Below are some entries. Copy each line that holds the string "General".

(Dataset entries)
^^^^^^^^
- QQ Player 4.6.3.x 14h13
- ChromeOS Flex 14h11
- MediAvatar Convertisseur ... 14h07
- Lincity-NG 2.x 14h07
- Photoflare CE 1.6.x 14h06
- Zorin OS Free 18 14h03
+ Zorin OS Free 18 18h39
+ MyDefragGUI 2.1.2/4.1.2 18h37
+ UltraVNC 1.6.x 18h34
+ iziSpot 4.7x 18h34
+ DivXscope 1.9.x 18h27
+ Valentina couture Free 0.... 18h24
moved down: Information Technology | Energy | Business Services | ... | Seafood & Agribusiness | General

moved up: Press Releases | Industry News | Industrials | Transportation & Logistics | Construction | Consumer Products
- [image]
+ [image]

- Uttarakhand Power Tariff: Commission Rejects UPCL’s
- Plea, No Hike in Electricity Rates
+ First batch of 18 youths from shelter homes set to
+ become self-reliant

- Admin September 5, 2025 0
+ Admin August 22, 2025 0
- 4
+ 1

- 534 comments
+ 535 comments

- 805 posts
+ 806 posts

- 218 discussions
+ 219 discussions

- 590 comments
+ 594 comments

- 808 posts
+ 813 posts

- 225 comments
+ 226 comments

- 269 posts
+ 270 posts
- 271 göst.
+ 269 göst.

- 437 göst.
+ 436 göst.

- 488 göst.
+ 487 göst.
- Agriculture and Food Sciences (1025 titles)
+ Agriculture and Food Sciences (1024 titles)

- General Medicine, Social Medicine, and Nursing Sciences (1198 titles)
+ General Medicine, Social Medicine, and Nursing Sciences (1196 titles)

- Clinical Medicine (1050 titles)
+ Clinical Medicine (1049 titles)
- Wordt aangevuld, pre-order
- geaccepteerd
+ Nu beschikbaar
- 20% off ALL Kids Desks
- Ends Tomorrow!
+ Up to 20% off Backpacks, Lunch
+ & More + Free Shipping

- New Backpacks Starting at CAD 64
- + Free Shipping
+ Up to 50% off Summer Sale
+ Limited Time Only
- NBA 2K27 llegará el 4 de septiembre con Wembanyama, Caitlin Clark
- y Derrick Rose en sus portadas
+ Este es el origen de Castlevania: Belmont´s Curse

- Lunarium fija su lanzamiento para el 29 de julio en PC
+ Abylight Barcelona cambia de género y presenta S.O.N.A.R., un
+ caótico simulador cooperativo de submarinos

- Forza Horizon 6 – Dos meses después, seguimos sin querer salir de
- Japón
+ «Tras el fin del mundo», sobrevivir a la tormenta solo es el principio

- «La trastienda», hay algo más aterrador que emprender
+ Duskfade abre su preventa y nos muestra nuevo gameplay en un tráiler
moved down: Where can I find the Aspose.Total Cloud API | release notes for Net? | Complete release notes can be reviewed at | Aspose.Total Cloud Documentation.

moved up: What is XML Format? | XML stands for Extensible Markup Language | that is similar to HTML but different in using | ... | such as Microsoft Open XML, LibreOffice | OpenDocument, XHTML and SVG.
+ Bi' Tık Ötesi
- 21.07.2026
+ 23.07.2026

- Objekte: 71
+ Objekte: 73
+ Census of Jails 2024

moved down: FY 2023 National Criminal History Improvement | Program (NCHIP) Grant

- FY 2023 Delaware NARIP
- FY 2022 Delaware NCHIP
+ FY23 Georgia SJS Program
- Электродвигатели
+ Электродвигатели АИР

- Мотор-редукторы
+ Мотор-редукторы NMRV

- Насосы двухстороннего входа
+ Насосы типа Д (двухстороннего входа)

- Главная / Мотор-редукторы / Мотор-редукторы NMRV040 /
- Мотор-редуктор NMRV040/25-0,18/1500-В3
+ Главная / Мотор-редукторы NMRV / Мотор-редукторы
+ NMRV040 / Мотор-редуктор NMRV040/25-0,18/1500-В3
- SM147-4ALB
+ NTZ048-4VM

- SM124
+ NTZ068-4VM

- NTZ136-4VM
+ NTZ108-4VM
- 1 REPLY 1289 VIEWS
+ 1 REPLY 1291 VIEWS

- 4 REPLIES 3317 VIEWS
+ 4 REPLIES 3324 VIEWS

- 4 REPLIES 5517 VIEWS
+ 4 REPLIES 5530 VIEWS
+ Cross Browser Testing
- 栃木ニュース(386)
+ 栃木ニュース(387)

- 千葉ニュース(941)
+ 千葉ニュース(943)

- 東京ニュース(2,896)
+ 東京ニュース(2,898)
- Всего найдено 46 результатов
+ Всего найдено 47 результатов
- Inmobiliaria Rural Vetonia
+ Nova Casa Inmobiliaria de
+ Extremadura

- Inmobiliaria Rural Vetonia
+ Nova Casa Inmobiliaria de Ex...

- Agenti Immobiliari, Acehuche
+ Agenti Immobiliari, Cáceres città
^^^^^^^^
## Solution to this task
moved down: Information Technology | Energy | Business Services | ... | Seafood & Agribusiness | General
- General Medicine, Social Medicine, and Nursing Sciences (1198 titles)
+ General Medicine, Social Medicine, and Nursing Sciences (1196 titles)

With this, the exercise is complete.